Muy claro siempre a Cristo en la vida

        Rezo para que ese viento poderoso de Pentecostés continúe soplando con fuerza a través de la Iglesia en Canadá y, especialmente, en esta gran archidiócesis de Toronto, y para que con ese viento arda una intensa llama enviada por el Espíritu de Dios. Que ese viento ahora sople de un océano a otro y a otro, dando vida plena a una iglesia que volvió a nacer el 28 de julio de 2002 en el Parque Downsview, en pleno corazón de Toronto.
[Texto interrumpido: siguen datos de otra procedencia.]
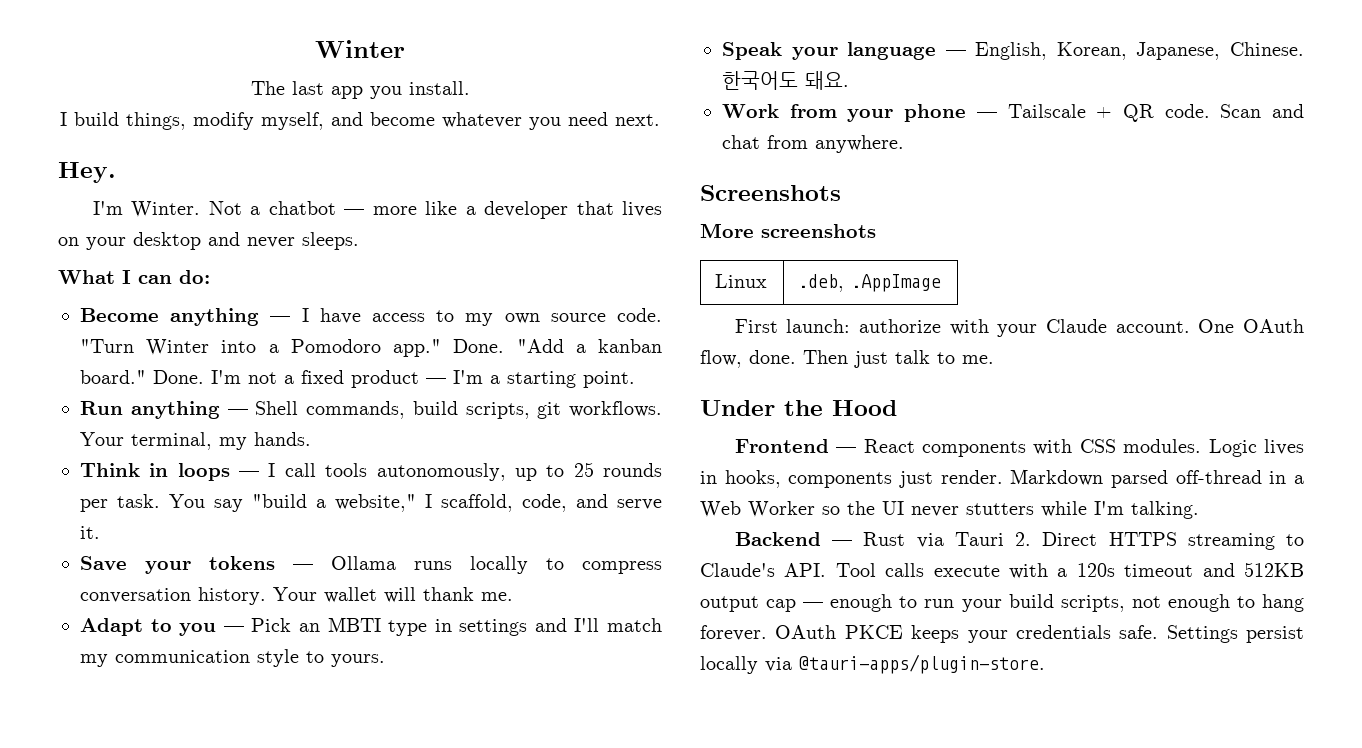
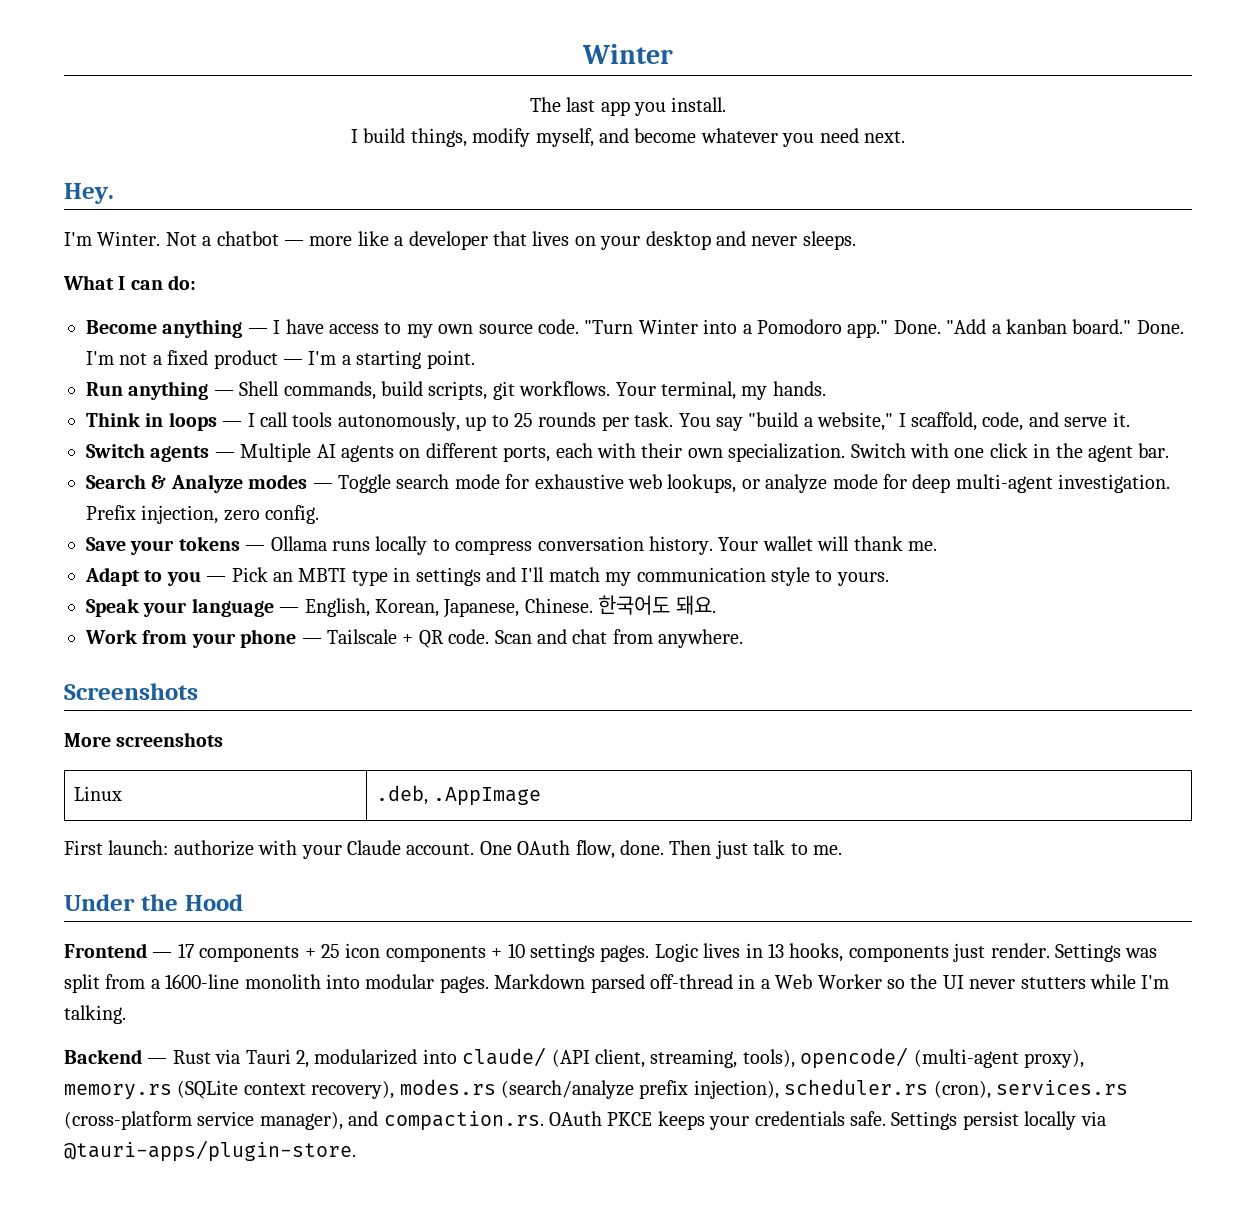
+ Switch agents — Multiple AI agents on different ports, each with their own specialization. Switch with one click in the agent bar.
+ Search & Analyze modes — Toggle search mode for exhaustive web lookups, or analyze mode for deep multi-agent investigation. Prefix injection, zero config.
- Frontend — React components with CSS modules.
+ Frontend — 17 components + 25 icon components + 10 settings pages.
- Logic lives in hooks, components just render.
+ Logic lives in 13 hooks, components just render.
+ Settings was split from a 1600-line monolith into modular pages.
- Backend — Rust via Tauri 2. Direct HTTPS streaming to Claude's API. Tool calls execute with a 120s timeout and 512KB output cap — enough to run your build scripts, not enough to hang forever. OAuth PKCE keeps your credentials safe.
+ Backend — Rust via Tauri 2, modularized into claude/ (API client, streaming, tools), opencode/ (multi-agent proxy), memory.rs (SQLite context recovery), modes.rs (search/analyze prefix injection), scheduler.rs (cron), services.rs (cross-platform service manager), and compaction.rs. OAuth PKCE keeps your credentials safe.

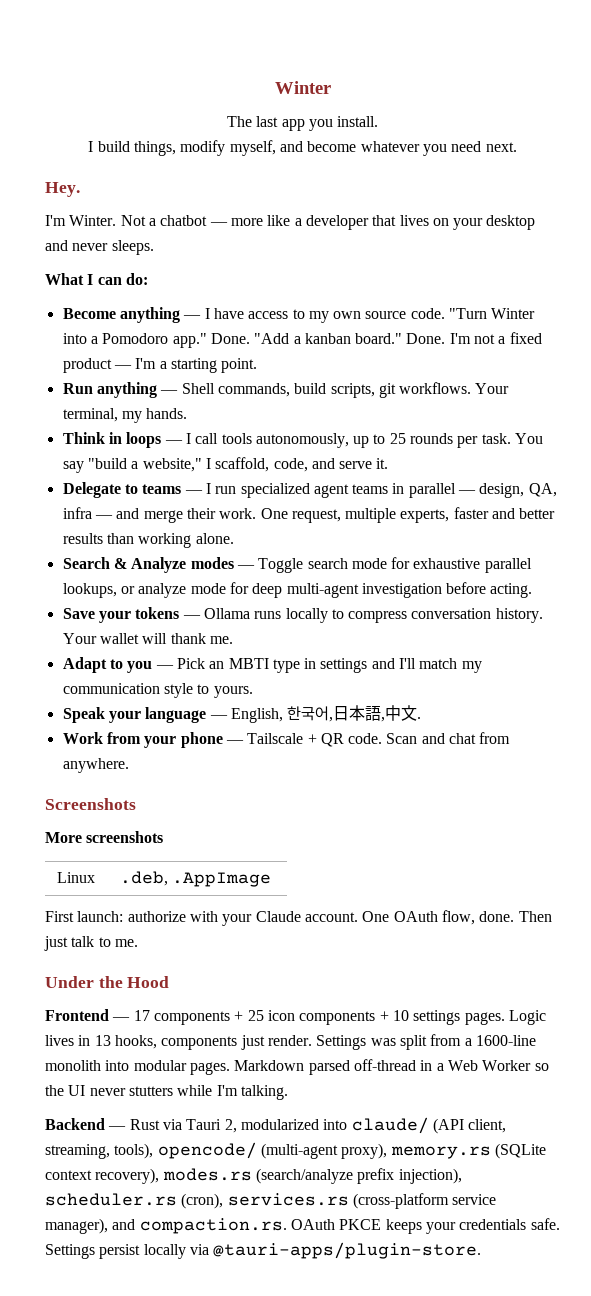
- Switch agents — Multiple AI agents on different ports, each with their own specialization. Switch with one click in the agent bar.
+ Delegate to teams — I run specialized agent teams in parallel — design, QA, infra — and merge their work. One request, multiple experts, faster and better results than working alone.
- Search & Analyze modes — Toggle search mode for exhaustive web lookups, or analyze mode for deep multi-agent investigation. Prefix injection, zero config.
+ Search & Analyze modes — Toggle search mode for exhaustive parallel lookups, or analyze mode for deep multi-agent investigation before acting.
- Speak your language — English, Korean, Japanese, Chinese. 한국어도 돼요.
+ Speak your language — English, 한국어,日本語,中文.

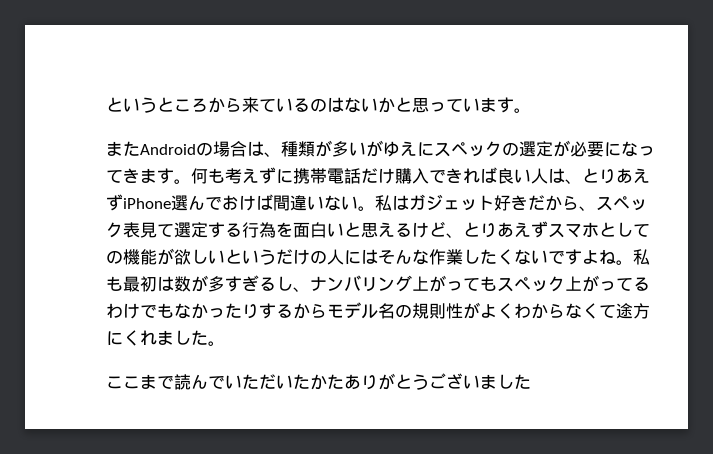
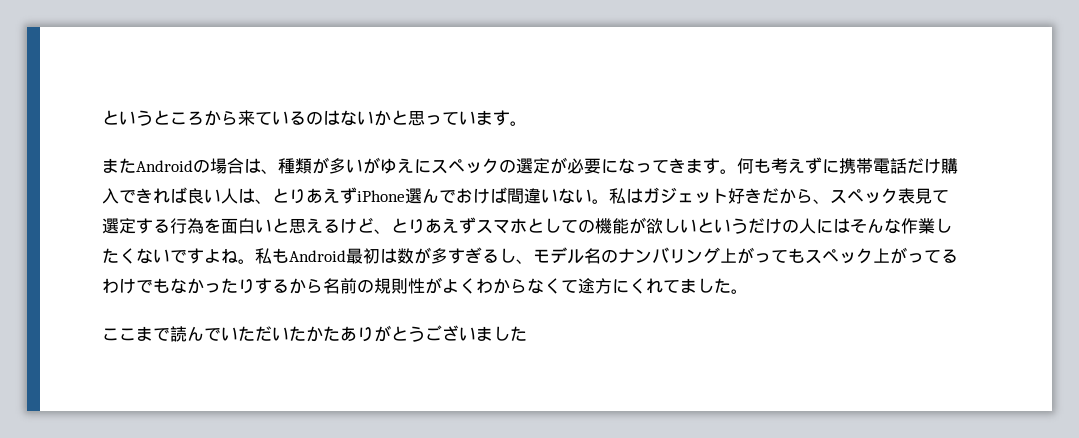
- 私も最初は数が多すぎるし、ナンバリング上がってもスペック上がってるわけでもなかったりするからモデル名の規則性がよくわからなくて途方にくれました。
+ 私もAndroid最初は数が多すぎるし、モデル名のナンバリング上がってもスペック上がってるわけでもなかったりするから名前の規則性がよくわからなくて途方にくれてました。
Que las lenguas de fuego que experimentamos en gran cantidad en julio último se iluminen suavemente en nuestras cabezas, y nos den el coraje de hacerle lugar constantemente en nuestra Iglesia a los jóvenes que son la garantía de Jesús de eterna felicidad y juventud.

        Durante el «Angelus» en el Parque Downsview, el domingo 28 de julio de 2002, el Santo Padre resumió bellamente los sentimientos de millones de personas que fueron tocadas, de alguna manera, por la Jornada Mundial de la Juventud de 2002: «Mientras volvemos a nuestras casas, digo a todos, con San Agustín: "Hemos sido felices juntos en la luz compartida. Realmente hemos disfrutado estando juntos. Nos hemos regocijado. Pero mientras nos separamos, no nos separemos de Cristo"».

        Un año después, ¿podríamos desear algo más que estos pensamientos y palabras para elevar nuestro propio «Magnificat» de alabanza, de acción de gracias y de promesa de compromiso?